Problem to work on
Leaving out the images, transcribe every record below exactly.

Segment Open

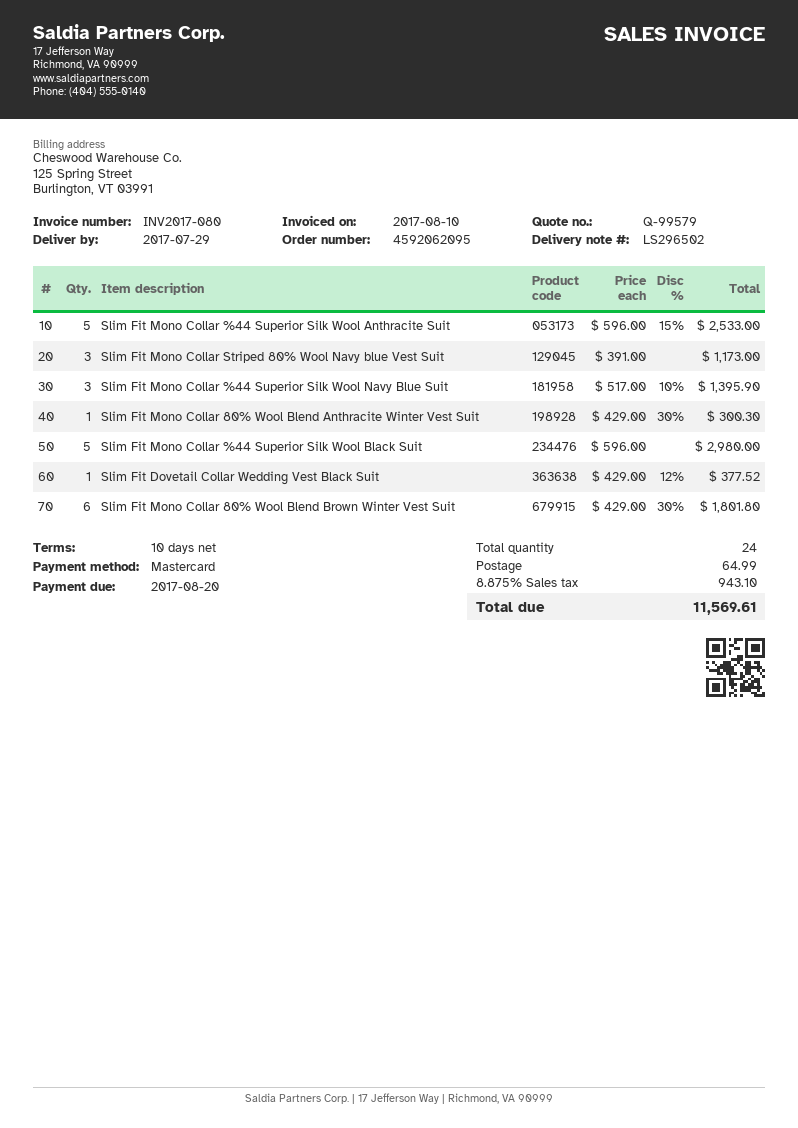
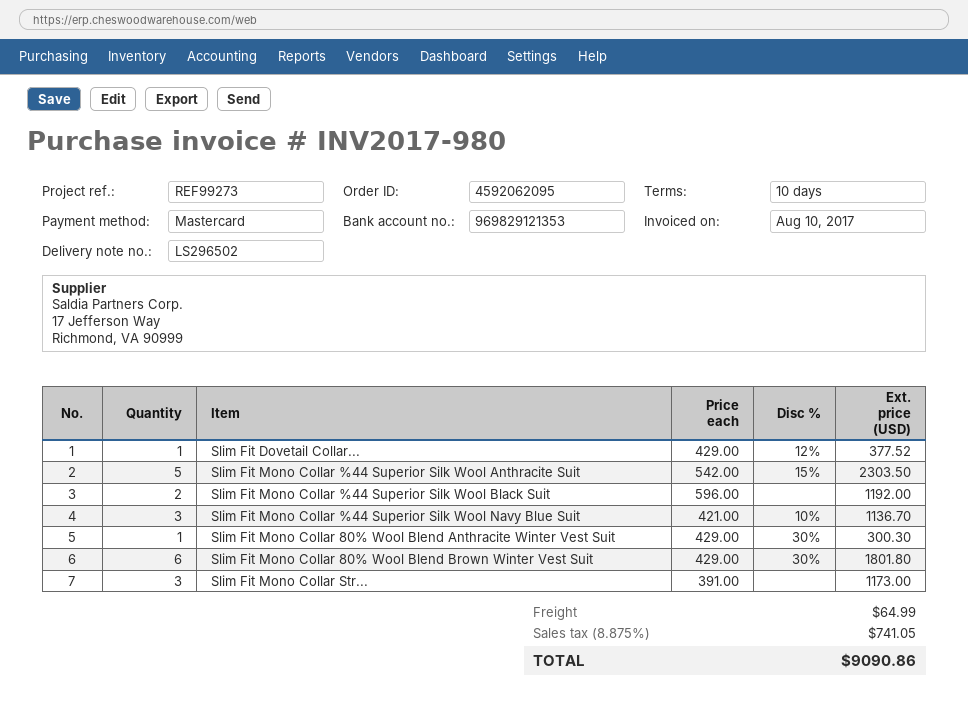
invoice number: INV2017-080 -> INV2017-980
Slim Fit Mono Collar %44 Superior Silk Wool Anthracite Suit: 5 x 596.00 - 15% = 2533.00 -> 5 x 542.00 - 15% = 2303.50
Slim Fit Mono Collar %44 Superior Silk Wool Navy Blue Suit: 3 x 517.00 - 10% = 1395.90 -> 3 x 421.00 - 10% = 1136.70
Slim Fit Mono Collar %44 Superior Silk Wool Black Suit: 5 x 596.00 = 2980.00 -> 2 x 596.00 = 1192.00
tax: 8.875% = 943.10 -> 8.875% = 741.05
total: 11569.61 -> 9090.86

Segment Closed

Answer box
invoice number: INV2017-080 -> INV2017-980
Slim Fit Mono Collar %44 Superior Silk Wool Anthracite Suit: 5 x 596.00 - 15% = 2533.00 -> 5 x 542.00 - 15% = 2303.50
Slim Fit Mono Collar %44 Superior Silk Wool Navy Blue Suit: 3 x 517.00 - 10% = 1395.90 -> 3 x 421.00 - 10% = 1136.70
Slim Fit Mono Collar %44 Superior Silk Wool Black Suit: 5 x 596.00 = 2980.00 -> 2 x 596.00 = 1192.00
tax: 8.875% = 943.10 -> 8.875% = 741.05
total: 11569.61 -> 9090.86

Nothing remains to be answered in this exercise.